I'm having some difficulties to make sure I'm leveraging sorted data within a Hive table. (Using ORC file format)
I understand we can affect how the data is read from a Hive table, by declaring a DISTRIBUTE BY
clause in the create DDL.
CREATE TABLE trades
(
trade_id INT,
name STRING,
contract_type STRING,
ts INT
)
PARTITIONED BY (dt STRING)
CLUSTERED BY (trade_id) SORTED BY (trade_id, time) INTO 8 BUCKETS
STORED AS ORC;
This will mean that every time I make a query to this table, the data will be distributed by trade_id
among the various mappers and afterward it will be sorted.
My question is:
I do not want the data to be split into N
files (buckets), because the volume is not that much and I would stay with small files.

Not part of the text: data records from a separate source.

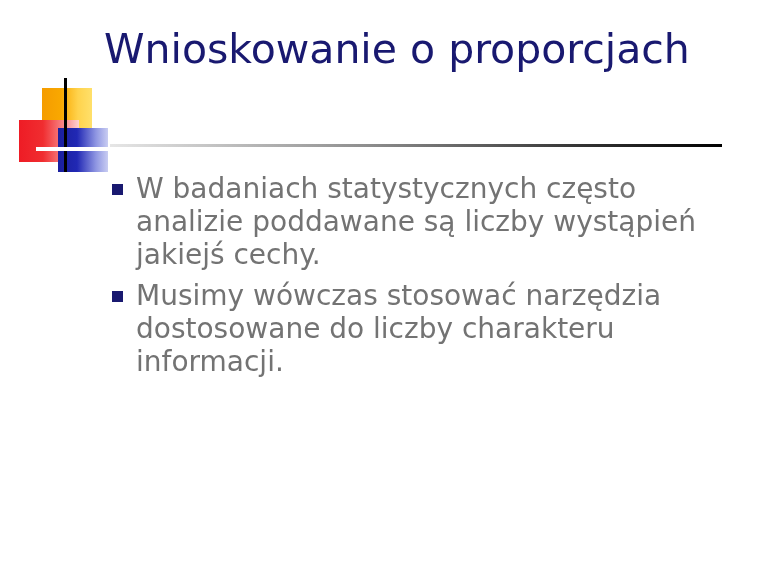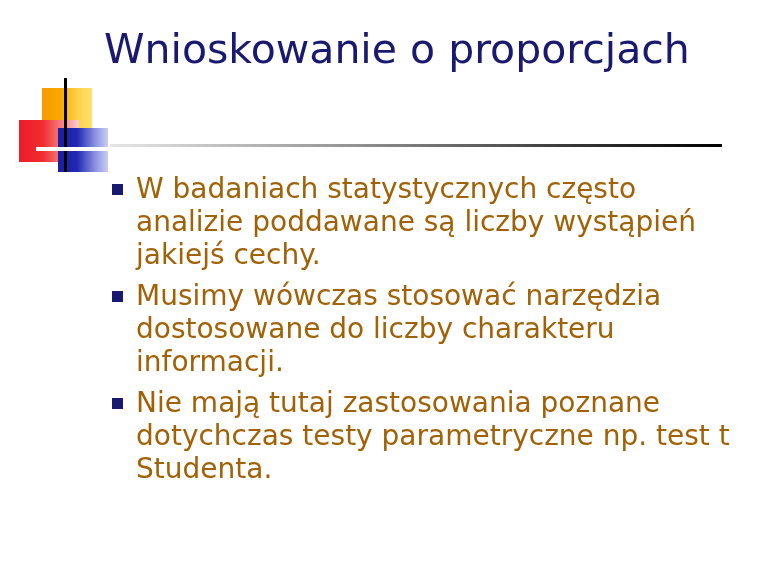--- a/index.html
+++ b/index.html
@@ -101,7 +101,7 @@
     position: relative;
     padding-left: 32px;
     margin-bottom: 8px;
-    color: #a16207;
+    color: #737373;
     font-size: 28px;
     line-height: 33px;
   }

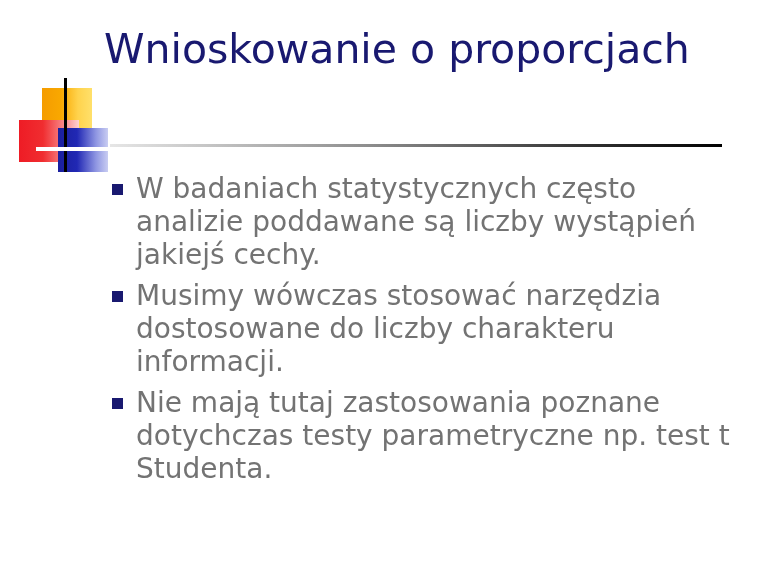--- a/index.html
+++ b/index.html
@@ -147,10 +147,6 @@
       <span class="bullet-text">Musimy wówczas stosować narzędzia dostosowane do liczby charakteru informacji.</span>
     </div>
 
-    <div class="bullet-item">
-      <span class="bullet-marker"></span>
-      <span class="bullet-text">Nie mają tutaj zastosowania poznane dotychczas testy parametryczne np. test t Studenta.</span>
-    </div>
 
   </div>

However, I do want to leverage sorted insertion.
INSERT OVERWRITE TABLE trades
PARTITION (dt)
SELECT trade_id, name, contract_type, ts, dt
FROM raw_trades
DISTRIBUTE BY trade_id
SORT BY trade_id;
Do I really need to use CLUSTERED/SORT
in the create DLL statement? Or does Hive/ORC knows how to leverage the fact that the insertion process already ensured that the data is sorted?
Could it make sense to do something like:
CLUSTERED BY (trade_id) SORTED BY (trade_id, time) INTO 1 BUCKETS
Bucketed table is an outdated concept.
You do not need to write CLUSTERED BY in table DDL.
When loading table use distribute by partition key
to reduce pressure on reducers especially when writing ORC, which requires intermediate buffers for building ORC and if each reducer loads many partitions it may cause OOM exception.
When the table is big, you can limit the max file size using bytes.per.reducer like this:
set hive.exec.reducers.bytes.per.reducer=67108864;--or even less
If you have more data, more reducers will be started, more files created. This is more flexible than loading fixed number of buckets.
This will also work better because for small tables you do not need to create smaller buckets.
ORC has internal indexes and bloom filters. Applying SORT you can improve index and bloom filters efficiency because all similar data will be stored together. Also this can improve compression depending on your data enthropy.
If distribution by partition key is not enough because you have some data skew and the data is big, you can additionally distribute by random. It is better to distribute by column if you have evenly distributed data. If not, distribute by random to avoid single long running reducer problem.
Finally your insert statement may look loke this:
set hive.exec.reducers.bytes.per.reducer=33554432; --32Mb per reducer
INSERT OVERWRITE TABLE trades PARTITION (dt)
SELECT trade_id, name, contract_type, ts, dt
FROM raw_trades
DISTRIBUTE BY dt, --partition key is a must for big data
trade_id, --some other key if the data is too big and key is
--evenly distributed (no skew)
FLOOR(RAND()*100.0)%20 --random to distribute additionally on 20 equal parts
SORT BY contract_type; --sort data if you want filtering by this key
--to work better using internal index
Do not use CLUSTERED BY in table DDL because using DISTRIBUTE BY, ORC w indexes and bloom filters + SORT during insert you can achieve the same in more flexible way.
Distribute + sort can reduce the size of ORC files extremely by x3 or x4 times. Similar data can be better compressed and makes internal indexes more efficient.
Read also this: https://stackoverflow.com/a/55375261/2700344 This is related answer about about sorting: https://stackoverflow.com/a/47416027/2700344
The only case when you can use CLUSTER BY in table DDL is when you joining two big tables which can be bucketed by exactly the same number of buckets to be able to use sort-merge-bucket-map-join, but practically it is so rare case when you can bucket two big tables in the same way. Having only 1 bucket makes no sense because for small tables you can use map-join, just sort the data during insert to reduce the compressed data size.